Und so verwundert es nicht, dass IOC-Chef Bach jede Gelegenheit zu nutzen versucht, für die Durchführung der verlegten Spiele zu werben: Bei der Abschlusszeremonie der umstrittenen Handball-WM in Ägypten beispielsweise bedankte er sich voll des Lobs per Videobotschaft für die gelungene Veranstaltung bei den ägyptischen Gastgebern und ihrem Landsmann, Weltverbandschef Hassan Moustafa.

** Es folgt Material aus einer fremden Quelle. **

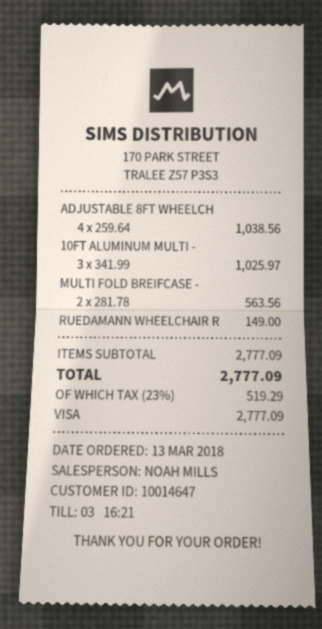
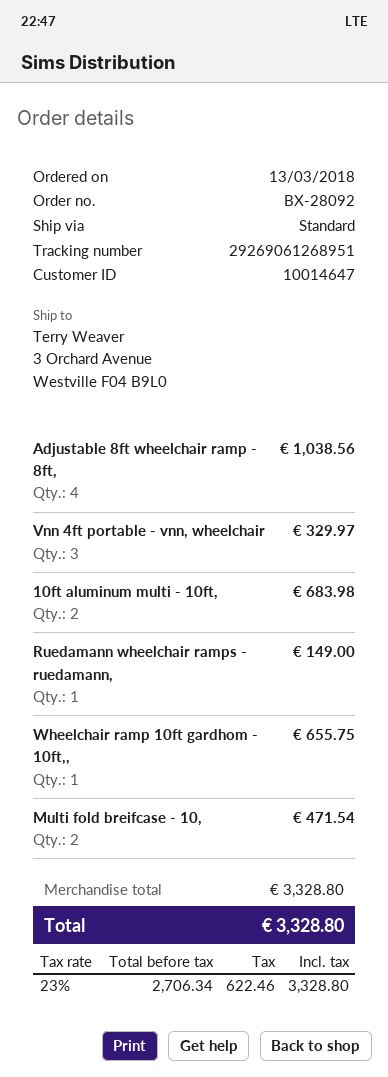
10FT ALUMINUM MULTI -: 3 for 1025.97 -> 2 for 683.98
MULTI FOLD BREIFCASE -: 2 for 563.56 -> 2 for 471.54
Vnn 4ft portable - vnn, wheelchair: none -> 3 for 329.97
Wheelchair ramp 10ft gardhom - 10ft,,: none -> 1 for 655.75
subtotal: 2777.09 -> 3328.80
tax: 23% = 519.29 -> 23% = 622.46
total: 2777.09 -> 3328.80

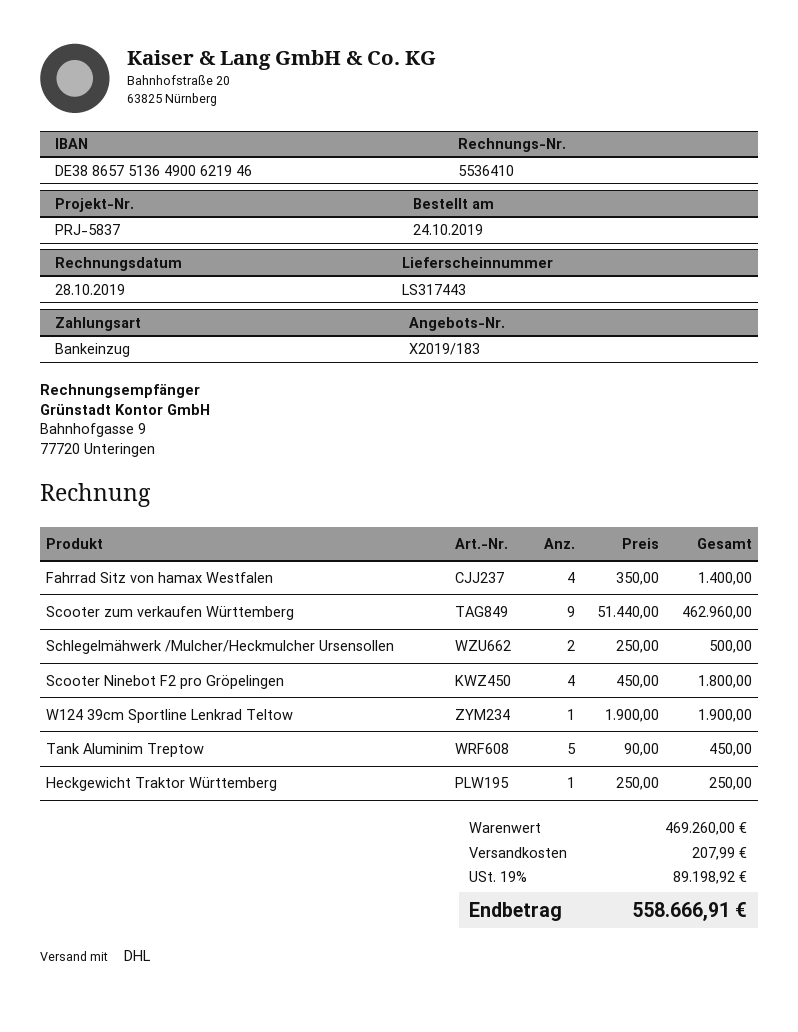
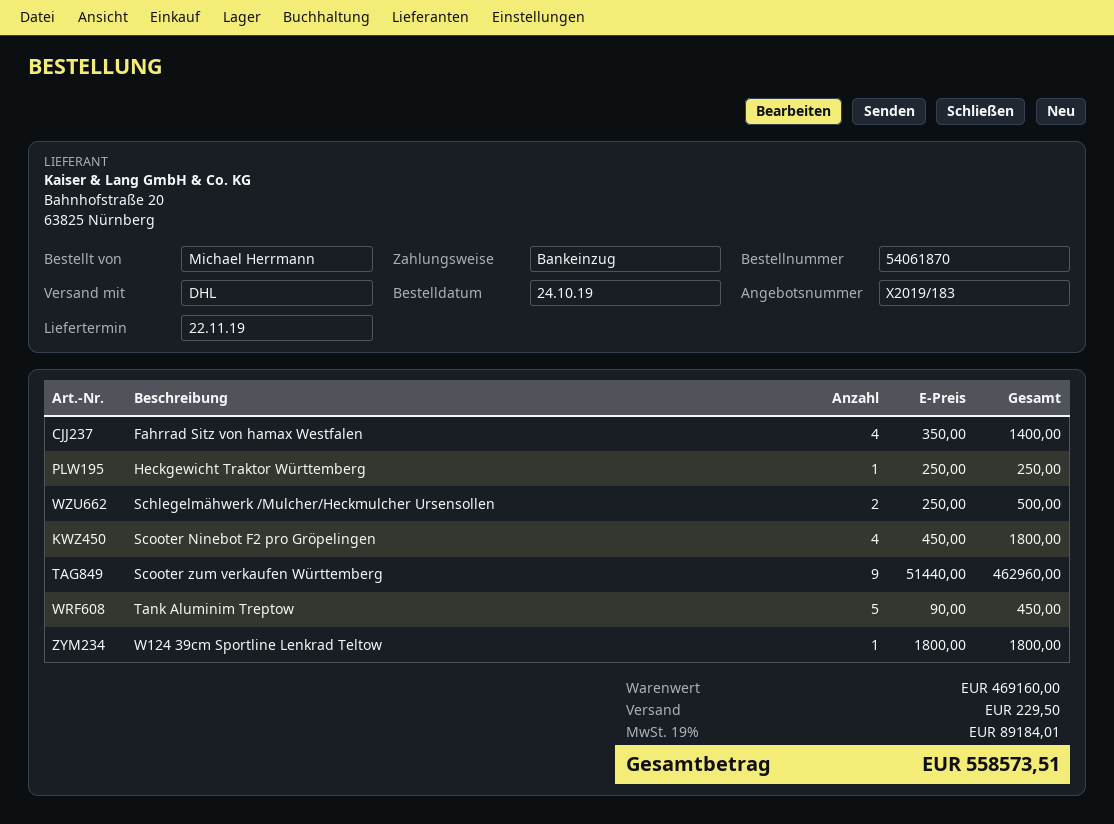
W124 39cm Sportline Lenkrad Teltow: 1 x 1900.00 = 1900.00 -> 1 x 1800.00 = 1800.00
subtotal: 469260.00 -> 469160.00
shipping: 207.99 -> 229.50
tax: 19% = 89198.92 -> 19% = 89184.01
total: 558666.91 -> 558573.51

Bachs Botschaft war eindeutig: Dieses Turnier habe hinsichtlich der Durchführbarkeit Signalwirkung, auch für Tokio.
Die Weltmeisterschaft der Handballer im Land der Pyramiden als Mutmacher für Tokio? Ganz Japan? Dennis Trautwein ist skeptisch: „Der Mehrwert für die Regierung von Premierminister Suga, die Spiele gegen den Willen der Bevölkerung und in einer gesundheitlich so schwierigen Lage überhaupt noch auszutragen, ist überschaubar – vor allem wenn keine Zuschauer zugelassen werden. Viele der Kosten sind schon abgeschrieben und mit den ‚Olympics Light’ lassen sich diese kaum kompensieren.“
Die kursierenden Zahlen erscheinen wie eine einzige, gigantische Zumutung für Japan: 19 Milliarden Verlust für das Land, wenn die Spiele ohne Zuschauer stattfinden. 31 Mrd., wenn die Spiele komplett abgesagt werden. Und von den ausbleibenden (Stimulus-)Effekten, die bei Olympischen Spielen auf zahlreichen Ebenen on top eingepreist werden, ist dabei noch nicht mal die Rede. Wohin man schaut: Überall also drohen riesige Verlustgeschäfte.
Das Spiel mit dem (Olympischen) Feuer – es geht es weiter. Der Ausgang ist noch unklar. Allein schon aufgrund der dynamischen Pandemielage weltweit. Doch rückt der Zeitpunkt der Entscheidung über Tokio 2021 immer näher. Zwangsläufig. Eine Absage kurz vor den Spielen kann sich erst recht niemand mehr leisten.